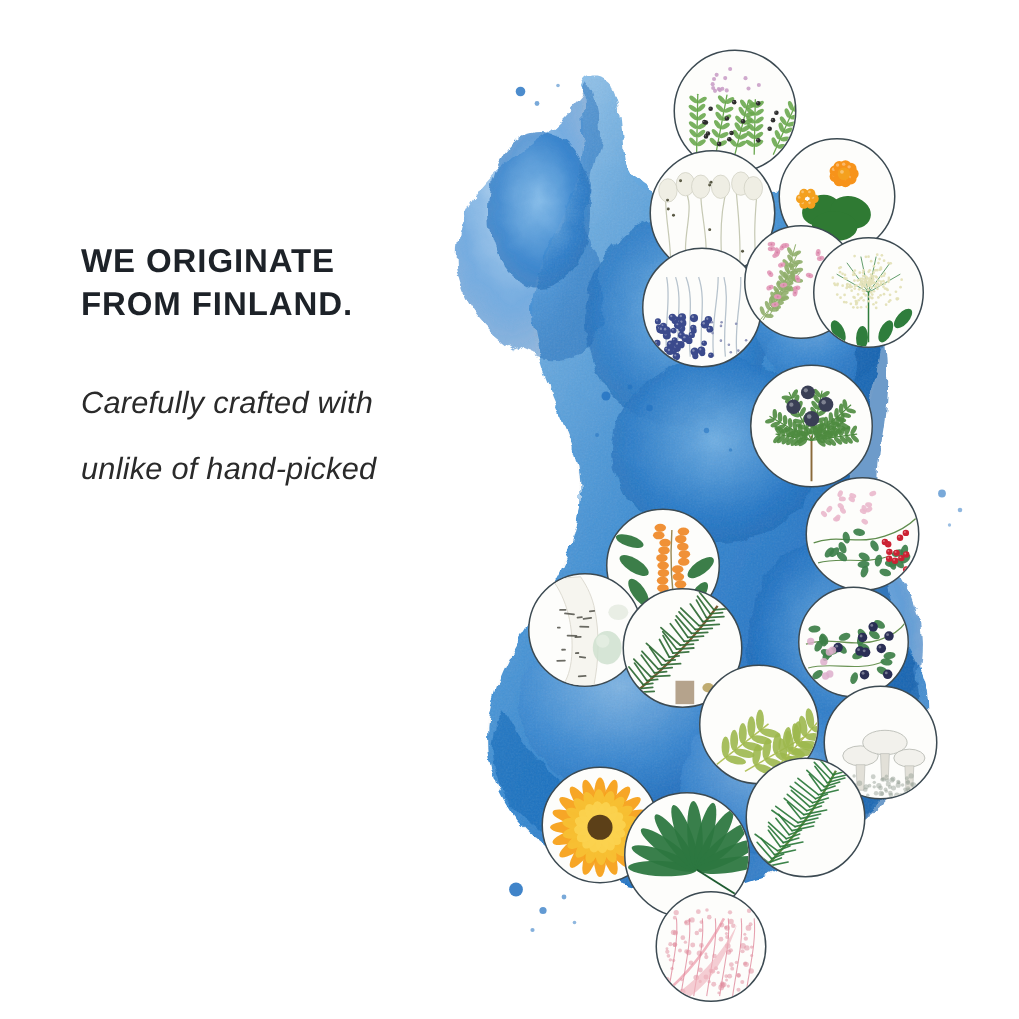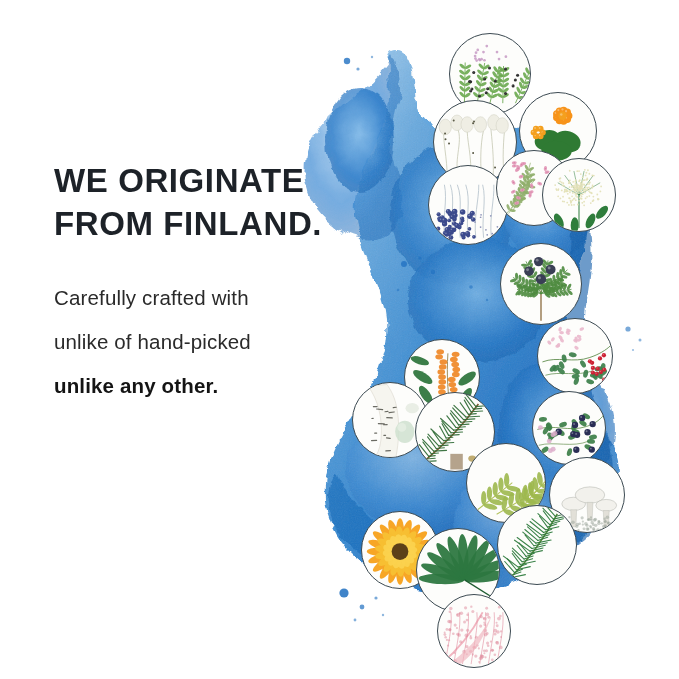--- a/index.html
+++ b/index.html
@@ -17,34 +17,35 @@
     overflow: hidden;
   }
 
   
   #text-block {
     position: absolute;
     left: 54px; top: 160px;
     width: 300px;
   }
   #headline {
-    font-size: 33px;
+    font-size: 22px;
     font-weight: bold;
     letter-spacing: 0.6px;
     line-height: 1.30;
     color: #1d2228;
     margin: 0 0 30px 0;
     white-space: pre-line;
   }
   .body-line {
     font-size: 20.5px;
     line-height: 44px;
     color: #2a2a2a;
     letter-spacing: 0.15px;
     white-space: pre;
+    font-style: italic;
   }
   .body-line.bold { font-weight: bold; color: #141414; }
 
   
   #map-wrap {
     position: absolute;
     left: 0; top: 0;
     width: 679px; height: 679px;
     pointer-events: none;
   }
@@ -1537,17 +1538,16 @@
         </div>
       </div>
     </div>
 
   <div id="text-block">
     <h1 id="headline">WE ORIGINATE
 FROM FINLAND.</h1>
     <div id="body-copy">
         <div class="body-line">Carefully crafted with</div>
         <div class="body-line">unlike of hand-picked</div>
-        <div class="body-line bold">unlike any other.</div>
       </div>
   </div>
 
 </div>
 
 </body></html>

....

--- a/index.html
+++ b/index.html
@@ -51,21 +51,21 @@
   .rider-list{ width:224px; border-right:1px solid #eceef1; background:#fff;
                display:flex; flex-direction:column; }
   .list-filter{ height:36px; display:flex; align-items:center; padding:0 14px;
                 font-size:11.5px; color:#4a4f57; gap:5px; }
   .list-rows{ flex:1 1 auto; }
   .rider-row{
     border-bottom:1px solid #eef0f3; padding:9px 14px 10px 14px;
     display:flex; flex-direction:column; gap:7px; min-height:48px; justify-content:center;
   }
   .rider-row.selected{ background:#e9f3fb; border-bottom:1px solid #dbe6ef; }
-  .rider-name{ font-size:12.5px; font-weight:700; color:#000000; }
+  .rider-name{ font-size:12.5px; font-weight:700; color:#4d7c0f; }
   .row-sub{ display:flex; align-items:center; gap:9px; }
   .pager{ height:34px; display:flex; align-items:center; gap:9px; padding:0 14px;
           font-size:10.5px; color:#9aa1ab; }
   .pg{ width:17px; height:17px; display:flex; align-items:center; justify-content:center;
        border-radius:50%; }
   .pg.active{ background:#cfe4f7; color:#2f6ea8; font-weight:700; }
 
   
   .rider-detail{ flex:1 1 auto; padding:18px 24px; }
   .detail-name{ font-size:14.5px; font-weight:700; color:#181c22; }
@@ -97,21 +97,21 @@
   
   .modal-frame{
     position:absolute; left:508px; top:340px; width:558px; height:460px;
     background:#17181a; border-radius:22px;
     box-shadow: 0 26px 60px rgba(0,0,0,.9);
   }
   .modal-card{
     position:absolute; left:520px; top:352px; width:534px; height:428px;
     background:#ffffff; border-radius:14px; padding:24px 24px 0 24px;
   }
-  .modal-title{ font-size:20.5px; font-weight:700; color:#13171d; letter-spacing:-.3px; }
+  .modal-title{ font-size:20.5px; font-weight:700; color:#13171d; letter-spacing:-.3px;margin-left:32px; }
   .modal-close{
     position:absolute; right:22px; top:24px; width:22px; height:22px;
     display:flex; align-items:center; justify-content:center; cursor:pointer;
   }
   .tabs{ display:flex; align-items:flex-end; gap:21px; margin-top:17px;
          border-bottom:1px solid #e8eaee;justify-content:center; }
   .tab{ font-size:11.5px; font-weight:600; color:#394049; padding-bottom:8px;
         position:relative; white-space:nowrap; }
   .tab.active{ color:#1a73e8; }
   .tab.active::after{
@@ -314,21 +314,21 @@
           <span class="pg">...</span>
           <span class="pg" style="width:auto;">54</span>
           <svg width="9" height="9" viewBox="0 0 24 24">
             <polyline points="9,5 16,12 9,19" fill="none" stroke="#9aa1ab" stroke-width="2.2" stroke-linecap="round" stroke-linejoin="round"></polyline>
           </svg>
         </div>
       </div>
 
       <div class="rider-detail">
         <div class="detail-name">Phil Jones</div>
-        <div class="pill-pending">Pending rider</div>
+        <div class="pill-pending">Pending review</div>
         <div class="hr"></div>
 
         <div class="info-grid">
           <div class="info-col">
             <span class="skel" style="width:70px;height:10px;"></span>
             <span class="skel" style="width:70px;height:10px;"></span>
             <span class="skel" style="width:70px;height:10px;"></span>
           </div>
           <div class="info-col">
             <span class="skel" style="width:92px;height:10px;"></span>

....

### Work instruction
Go line by line through the data and copy any that contain "spacing".

### Expected answer
     letter-spacing: 0.6px;
     letter-spacing: 0.15px;
-  .modal-title{ font-size:20.5px; font-weight:700; color:#13171d; letter-spacing:-.3px; }
+  .modal-title{ font-size:20.5px; font-weight:700; color:#13171d; letter-spacing:-.3px;margin-left:32px; }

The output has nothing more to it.